* PROBLEM
Beginning with the line containing "- Darkness was placed in the world only to..." and ending with the last line of the records, set down every line exactly.

Version difference data
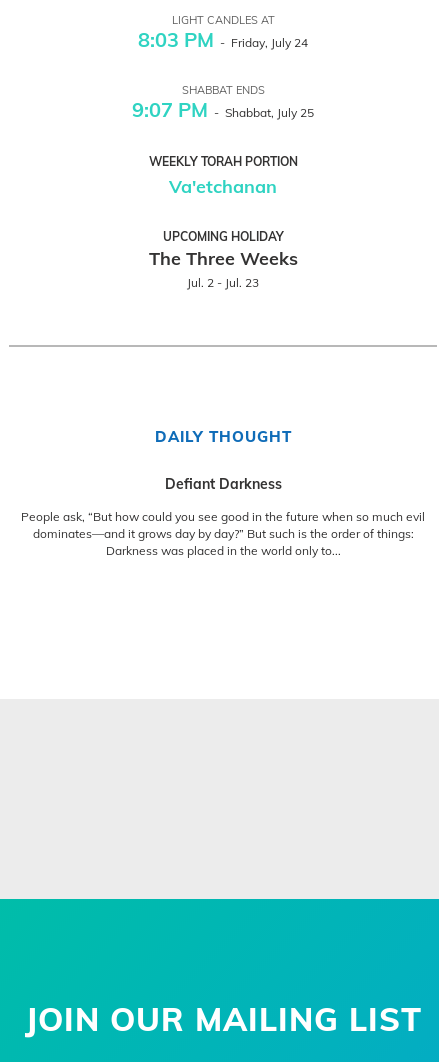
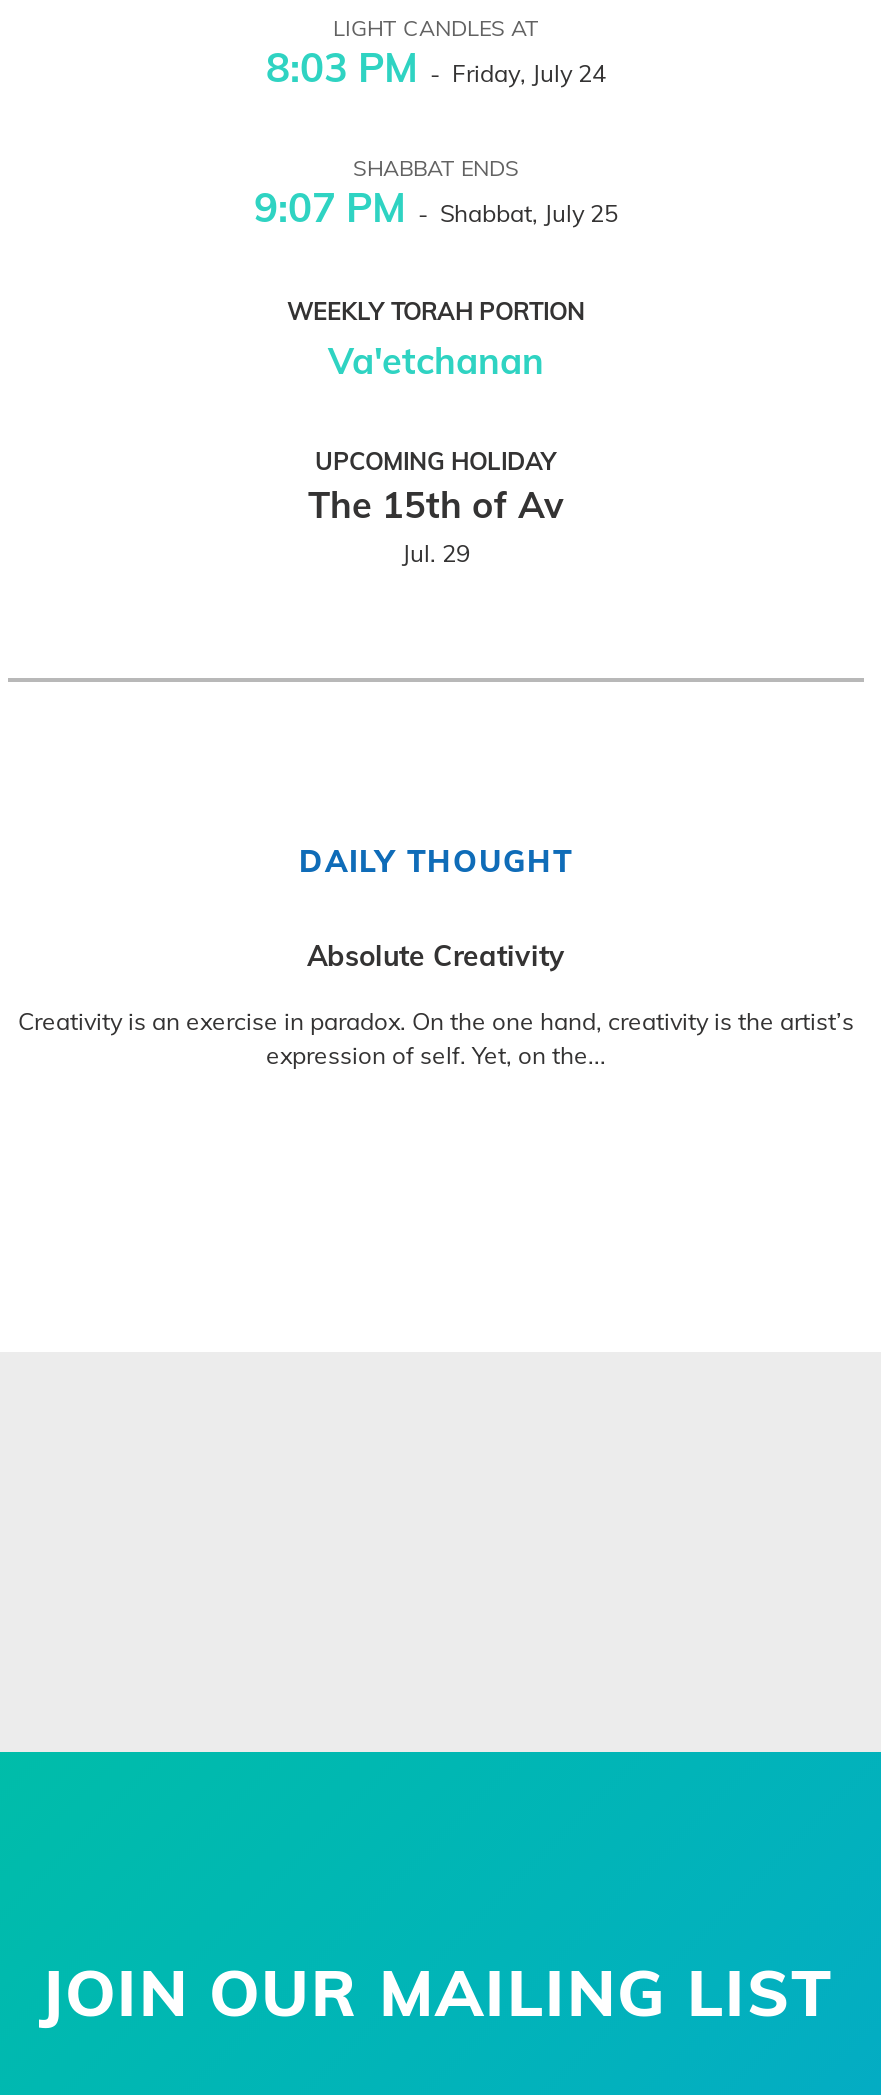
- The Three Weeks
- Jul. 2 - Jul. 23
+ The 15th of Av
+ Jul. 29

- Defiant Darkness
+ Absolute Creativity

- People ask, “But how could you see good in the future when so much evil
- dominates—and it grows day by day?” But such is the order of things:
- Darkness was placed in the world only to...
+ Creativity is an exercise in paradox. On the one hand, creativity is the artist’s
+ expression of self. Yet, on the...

* THE ANSWER
- Darkness was placed in the world only to...
+ Creativity is an exercise in paradox. On the one hand, creativity is the artist’s
+ expression of self. Yet, on the...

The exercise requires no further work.